HOW TO COMPLETE THIS TASK> Go through the data and copy every line in which "annot" appears.
^^^^
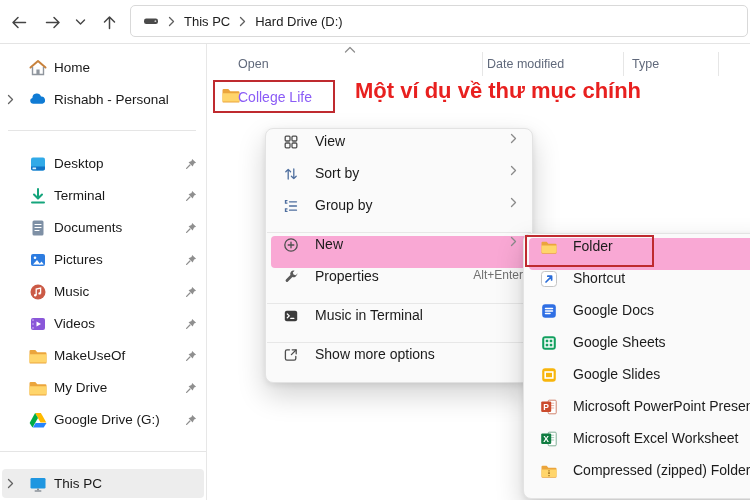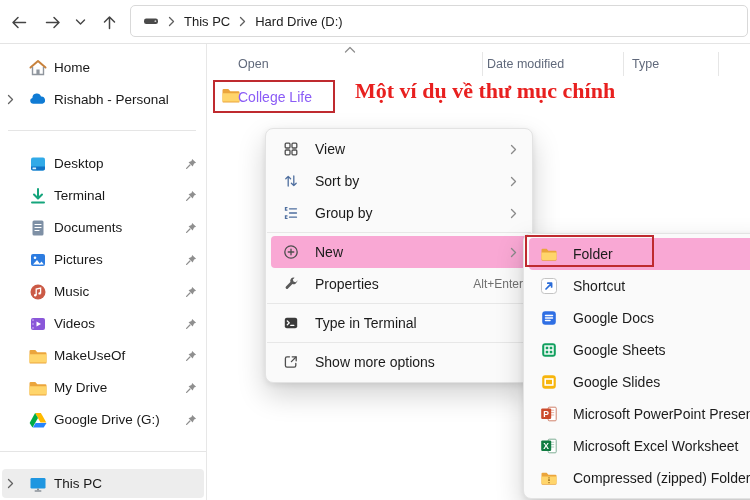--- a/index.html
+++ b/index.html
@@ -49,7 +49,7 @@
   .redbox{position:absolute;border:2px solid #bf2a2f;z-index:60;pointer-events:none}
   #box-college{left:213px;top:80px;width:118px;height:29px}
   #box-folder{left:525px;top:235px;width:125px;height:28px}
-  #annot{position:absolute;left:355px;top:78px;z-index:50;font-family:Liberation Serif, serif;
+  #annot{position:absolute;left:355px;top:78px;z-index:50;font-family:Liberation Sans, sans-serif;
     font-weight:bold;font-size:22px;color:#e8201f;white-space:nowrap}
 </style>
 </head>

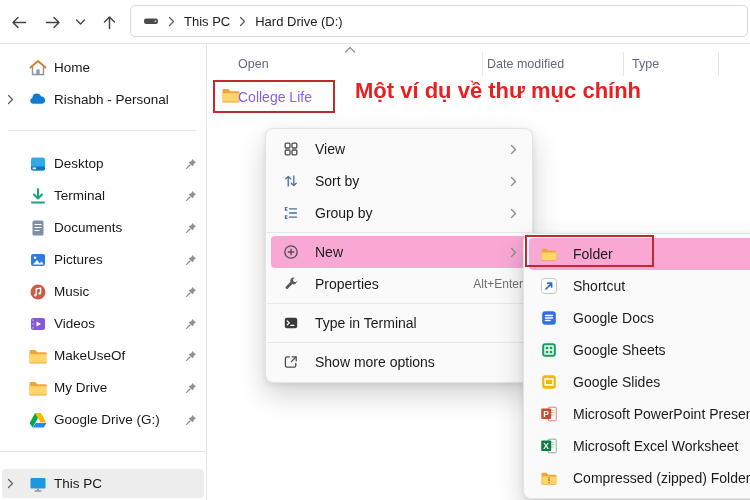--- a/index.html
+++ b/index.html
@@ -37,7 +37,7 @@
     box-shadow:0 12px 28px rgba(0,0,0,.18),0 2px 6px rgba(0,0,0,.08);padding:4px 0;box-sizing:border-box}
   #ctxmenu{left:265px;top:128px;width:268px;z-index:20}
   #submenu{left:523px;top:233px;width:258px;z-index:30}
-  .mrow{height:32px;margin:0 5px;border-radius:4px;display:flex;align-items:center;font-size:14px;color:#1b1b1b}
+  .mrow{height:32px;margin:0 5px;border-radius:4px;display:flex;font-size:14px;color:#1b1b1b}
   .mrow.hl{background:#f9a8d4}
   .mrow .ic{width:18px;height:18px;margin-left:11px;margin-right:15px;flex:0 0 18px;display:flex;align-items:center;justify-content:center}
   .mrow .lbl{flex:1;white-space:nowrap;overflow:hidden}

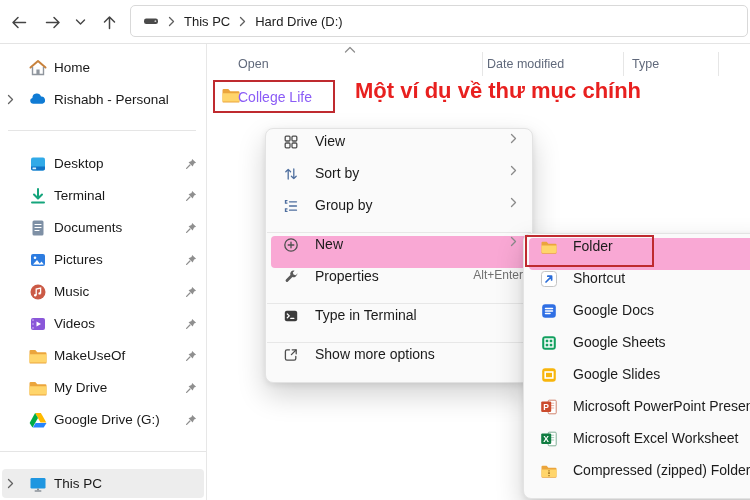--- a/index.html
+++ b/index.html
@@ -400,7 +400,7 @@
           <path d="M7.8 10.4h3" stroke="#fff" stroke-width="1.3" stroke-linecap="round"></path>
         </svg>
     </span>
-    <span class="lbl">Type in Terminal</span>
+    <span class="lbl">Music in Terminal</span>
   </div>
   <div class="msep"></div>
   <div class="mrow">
^^^^
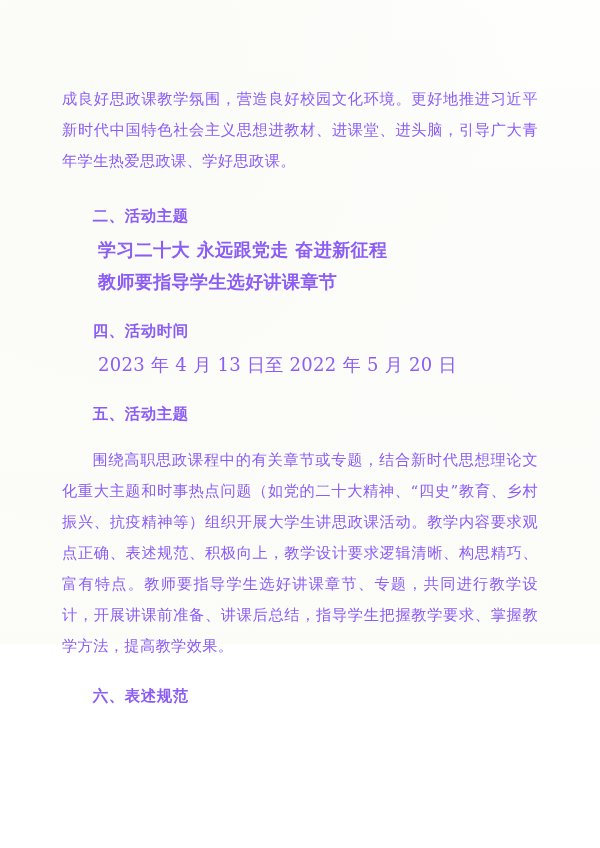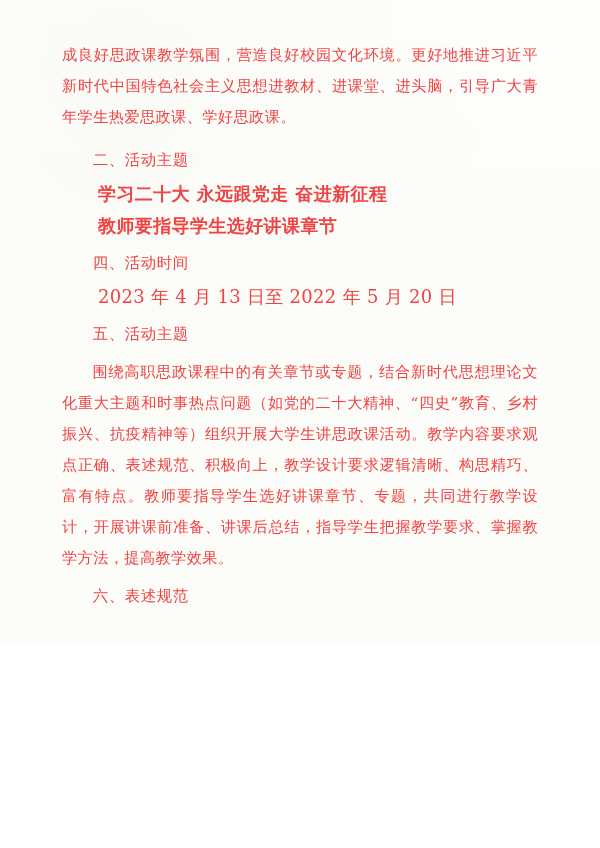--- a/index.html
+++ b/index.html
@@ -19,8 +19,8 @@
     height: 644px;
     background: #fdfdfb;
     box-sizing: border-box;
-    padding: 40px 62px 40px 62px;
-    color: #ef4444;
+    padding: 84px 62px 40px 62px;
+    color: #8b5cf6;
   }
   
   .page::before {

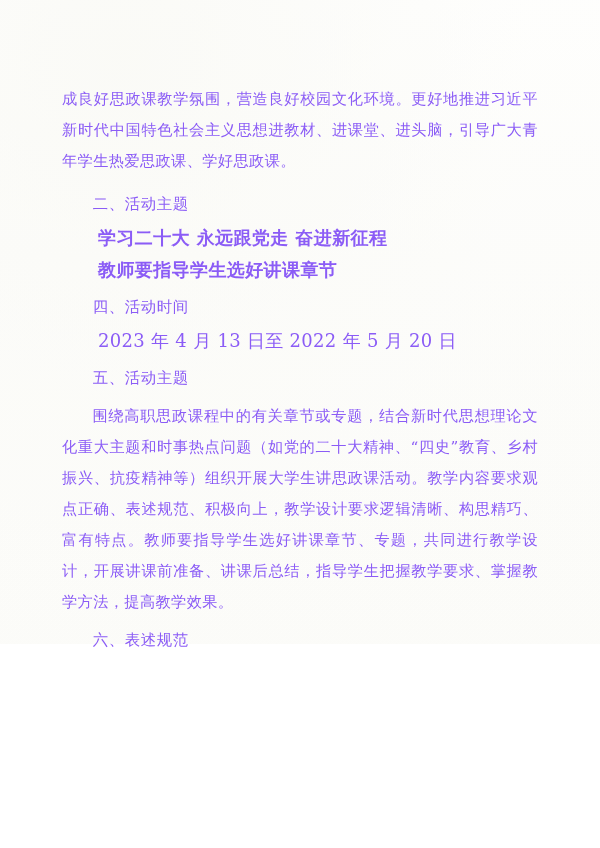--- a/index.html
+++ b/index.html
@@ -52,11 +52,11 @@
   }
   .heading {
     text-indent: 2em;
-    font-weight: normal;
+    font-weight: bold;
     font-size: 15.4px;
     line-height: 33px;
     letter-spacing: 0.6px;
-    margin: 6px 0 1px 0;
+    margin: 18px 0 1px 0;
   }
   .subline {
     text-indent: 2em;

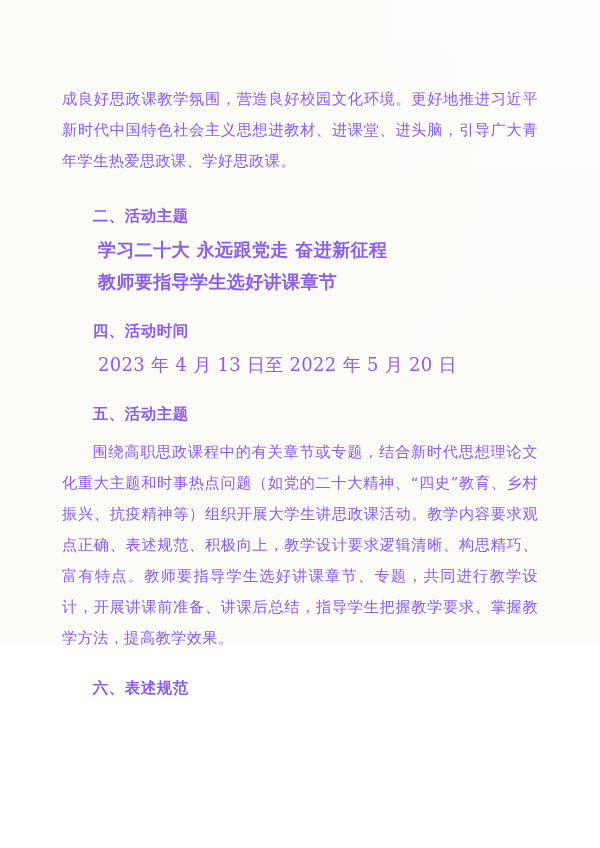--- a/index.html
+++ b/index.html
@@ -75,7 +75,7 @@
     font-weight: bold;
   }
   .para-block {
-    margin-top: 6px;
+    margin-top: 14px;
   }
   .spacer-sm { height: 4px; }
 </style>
^^^^
SOLUTION TO THE EXERCISE>
-  #annot{position:absolute;left:355px;top:78px;z-index:50;font-family:Liberation Serif, serif;
+  #annot{position:absolute;left:355px;top:78px;z-index:50;font-family:Liberation Sans, sans-serif;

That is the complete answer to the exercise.